Ahora bien, este escándalo a primera vista pudiera verse como una descomunal muestra de poder autoritario por parte del presidente Pérez Molina, encaprichado porque Villavicencio sea el ministro de Salud. Aparentemente el presidente sería hoy tan poderoso que pasa como aplanadora sobre la institucionalidad y la “autonomía” (suena a chiste de mal gusto, pero no lo es), que se supone que deben tener instituciones como el Ministerio Público, la Contraloría General de Cuentas y el Organismo Judicial.
Pero para un político como Pérez Molina (y es que sí, es mucho más político hoy de lo que fue militar en su juventud), la indignación y enojo colectivos, y la consecuente desaprobación por parte de la gran mayoría es demasiado costosa. Un costo político en desaprobación popular que está creciendo de manera acelerada con los cada vez más grandes, descarados y bochornosos escándalos de corrupción y abuso. Una desaprobación que la prensa está mostrando con agresividad creciente, una prensa que hace solo unas pocas semanas era indulgente y tolerante con el nuevo gobierno.
Visto así entonces, ¿por qué el Presidente decide darse semejante “quemada”, empeñándose en mantener el nombramiento de Villavicencio, ya a todas luces ilegítimo? ¿Qué es tan poderoso para obligar al Presidente a tragarse la enorme ola de indignación y desaprobación, incluso de su propio electorado?

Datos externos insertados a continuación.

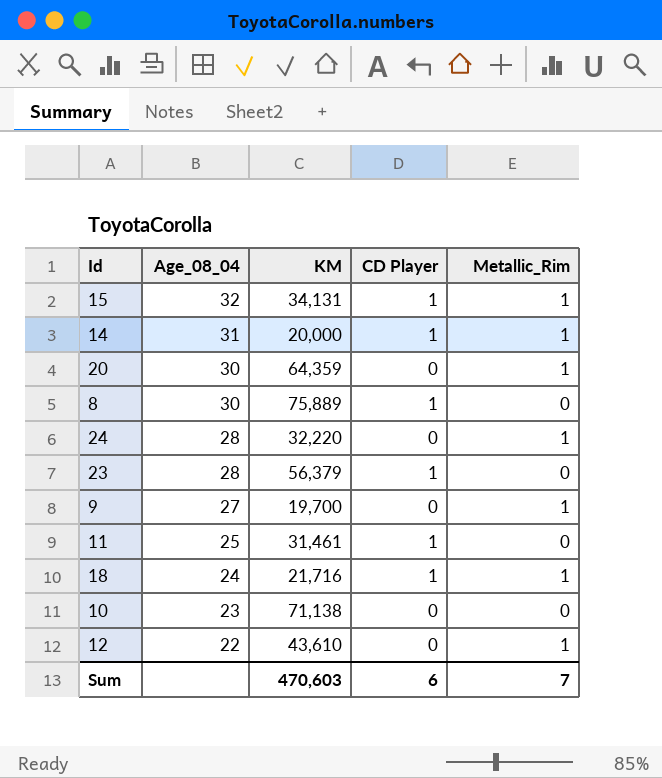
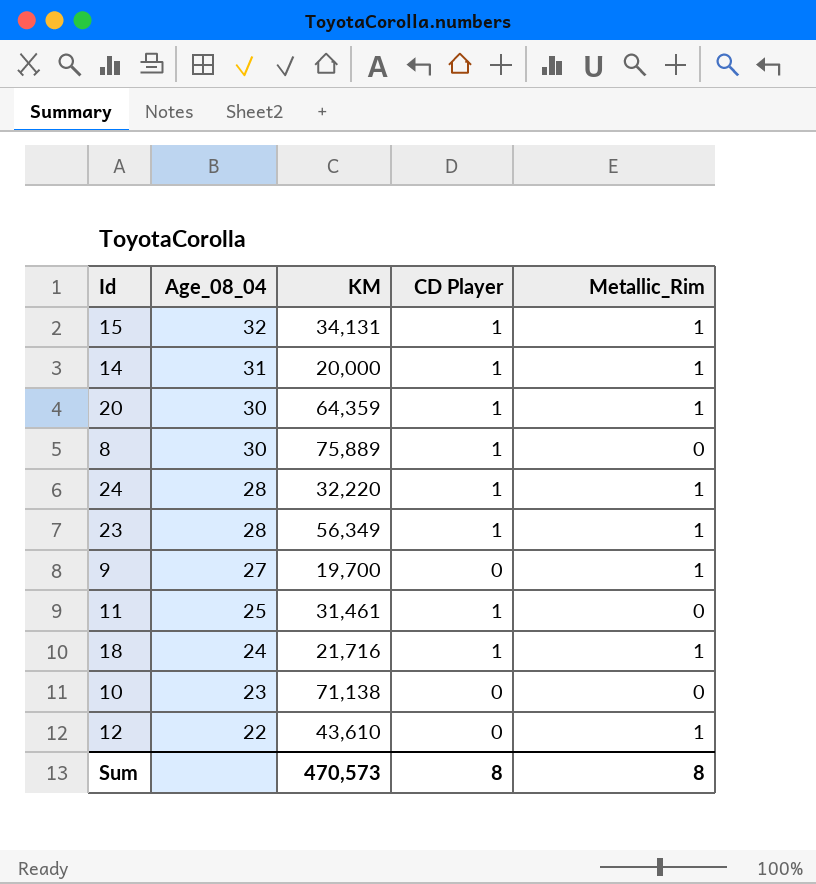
20 | CD Player: 0 -> 1
24 | CD Player: 0 -> 1
23 | KM: 56,379 -> 56,349
23 | Metallic_Rim: 0 -> 1
Sum | KM: 470,603 -> 470,573
Sum | CD Player: 6 -> 8
Sum | Metallic_Rim: 7 -> 8

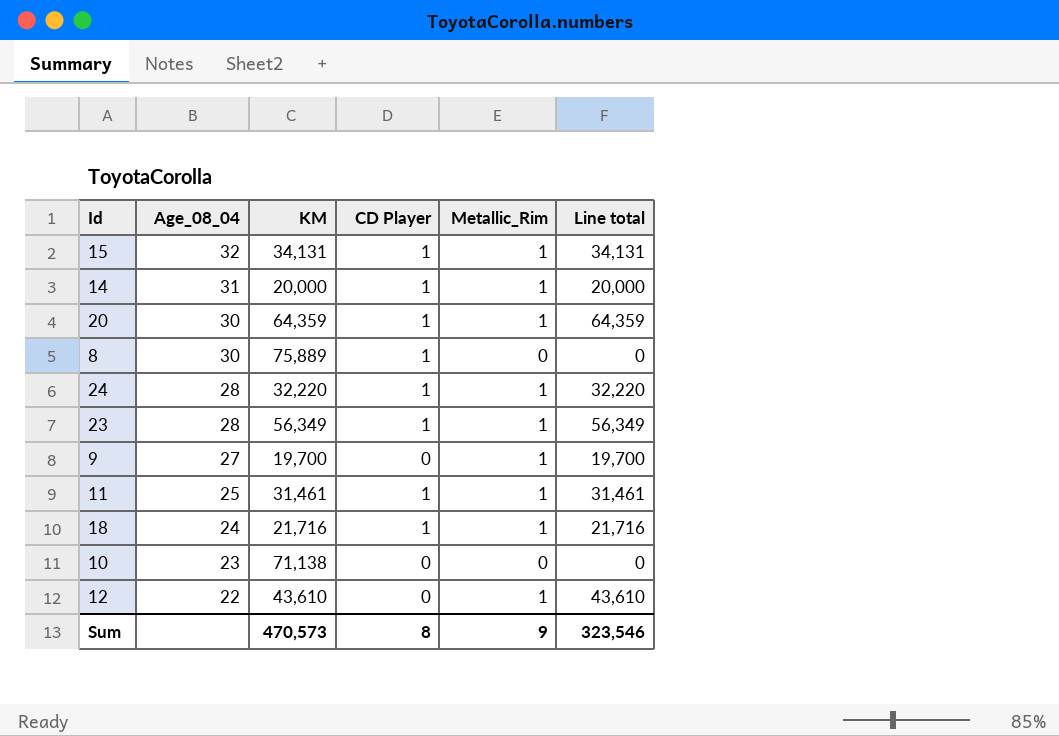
column Line total | formula: none -> [KM] * [Metallic_Rim]
11 | Metallic_Rim: 0 -> 1
Sum | Metallic_Rim: 8 -> 9

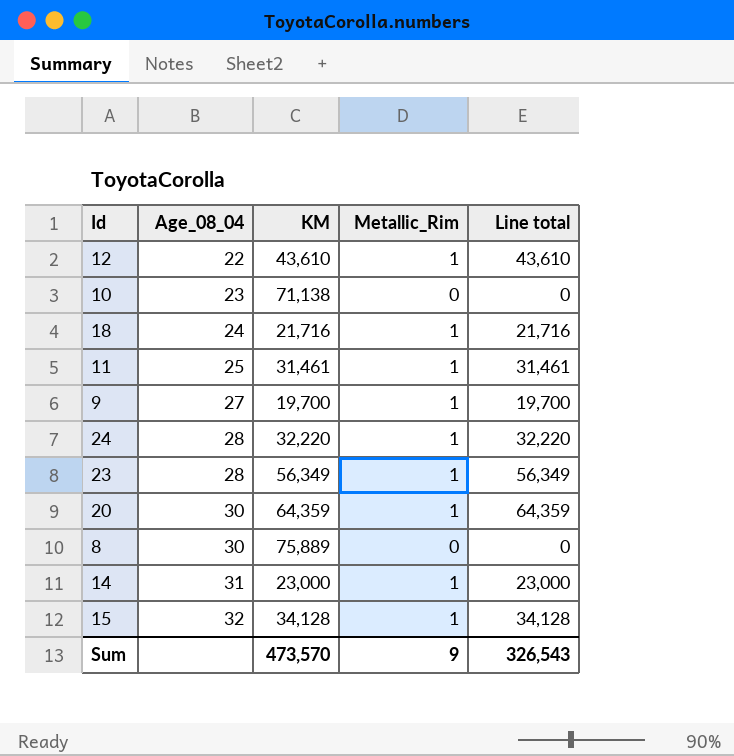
row order: Age_08_04 descending -> Age_08_04 ascending
column CD Player | position: 4 -> none
14 | KM: 20,000 -> 23,000
14 | Line total: 20,000 -> 23,000
15 | KM: 34,131 -> 34,128
15 | Line total: 34,131 -> 34,128
Sum | KM: 470,573 -> 473,570
Sum | Line total: 323,546 -> 326,543

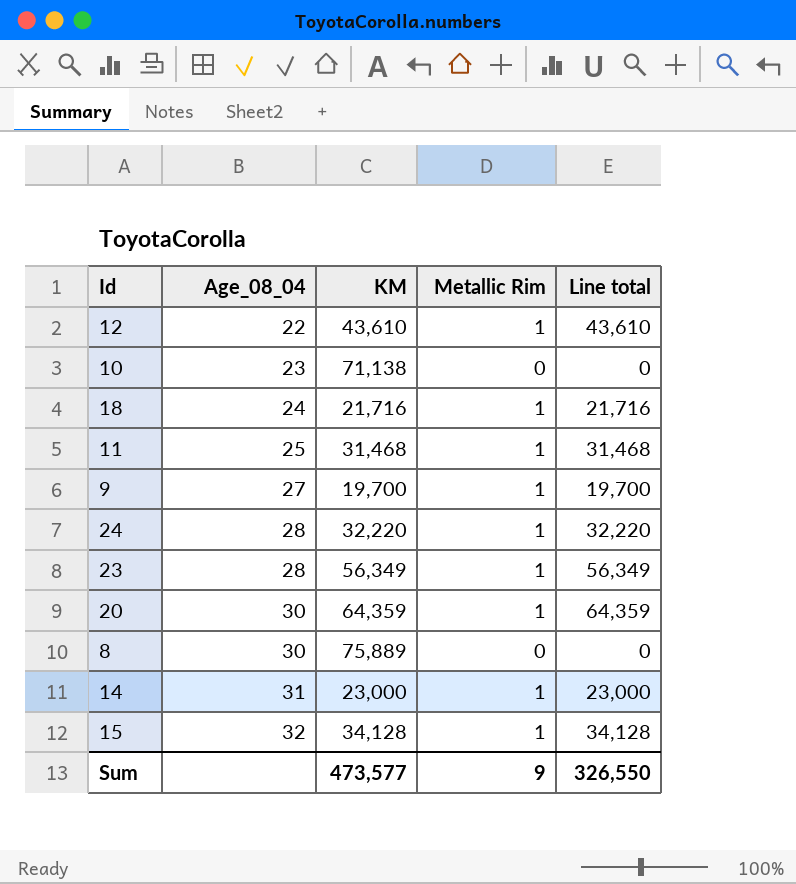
column name: Metallic_Rim -> Metallic Rim
11 | KM: 31,461 -> 31,468
11 | Line total: 31,461 -> 31,468
Sum | KM: 473,570 -> 473,577
Sum | Line total: 326,543 -> 326,550

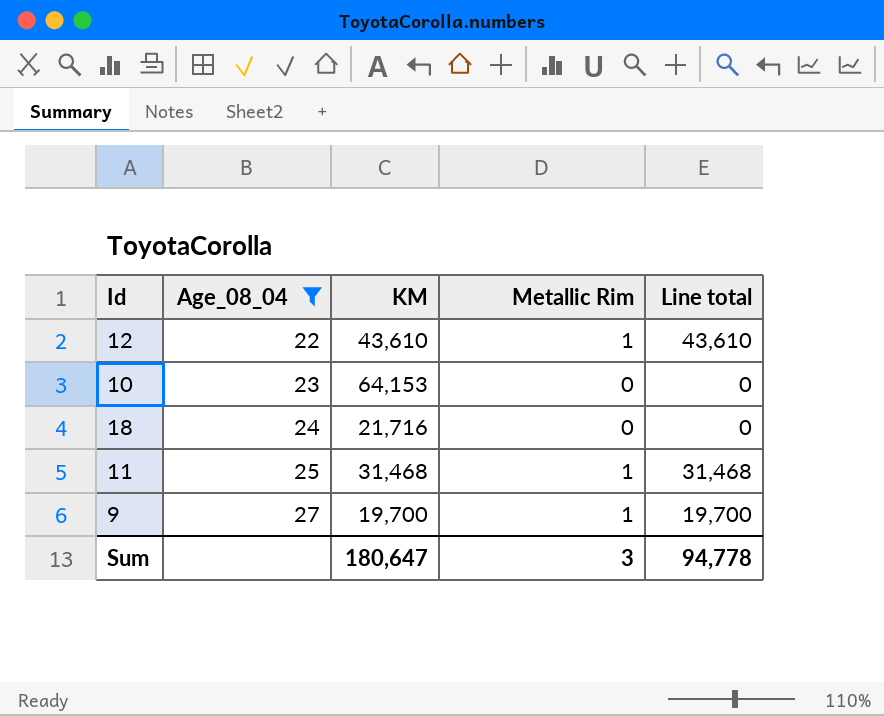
filter: none -> Age_08_04 <= 27
10 | KM: 71,138 -> 64,153
18 | Metallic Rim: 1 -> 0
18 | Line total: 21,716 -> 0
Sum | KM: 473,577 -> 180,647
Sum | Metallic Rim: 9 -> 3
Sum | Line total: 326,550 -> 94,778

Para acercarse a comprender qué es lo que realmente está pasando, quizá baste recordar que en el Ministerio de Salud deben administrarse compras estatales en quizá los mercados más agresivos, opacos y hasta peligrosos. Entre ellas, las compras de medicamentos o de material médico quirúrgico que realizan la cartera de salud y el IGSS, a proveedores directamente vinculados a varios y diversos ámbitos del poder real en Guatemala.
Oscuros y escurridizos personajes que ejercen el poder de una manera astuta, inescrupulosa e implacable. Desde el financiamiento de campañas electorales de casi todos los políticos guatemaltecos (entre las más caras alrededor del mundo), hasta los empresarios como los directamente implicados en el caso Rosenberg, nada menos que acusados de haber sido quienes contrataron a los sicarios que ejecutaron al atormentado abogado. Y es que en Guatemala, como en casi todo el resto del mundo, el de la salud es un negocio que mata.
Este círculo de personajes, que más parecieran extraídos de un filme de Hollywood, ejercen un poder de verdad, y que según parece, son capaces de obligar a un presidente a que pague las facturas que debe. Así, para nombrar al ministro “apropiado” para los intereses y negocios en el Ministerio de Salud, el Presidente debía actuar sin remilgos o preocupaciones por el costo político de violentar las instituciones y el sistema de justicia.
Ciertamente se forzaron instituciones y leyes para lograr que en un tiempo insolentemente corto el Ministerio Público, juzgados y la Contraloría General de Cuentas, desestimaran 2 denuncias penales (incluyendo homicidio culposo), un juicio de cuentas y 22 reparos. Sin importar que la población resintiera ver cómo la “justicia” fue pronta y parcial para un “cuelludo”, ministro a la fuerza, pero lenta y cruel para el resto de Guatemala.
Con la carrera para que Villavicencio saliera del “detallito” formal del finiquito, queda ante los guatemaltecos un presidente que no está alardeando de poder autoritario, popularmente asociado al puño y la mano dura. Más bien, es un presidente debilucho que corrió despavorido, incluso violando leyes y perdiendo apoyo popular, con tal de satisfacer los intereses de quienes sí tienen poder.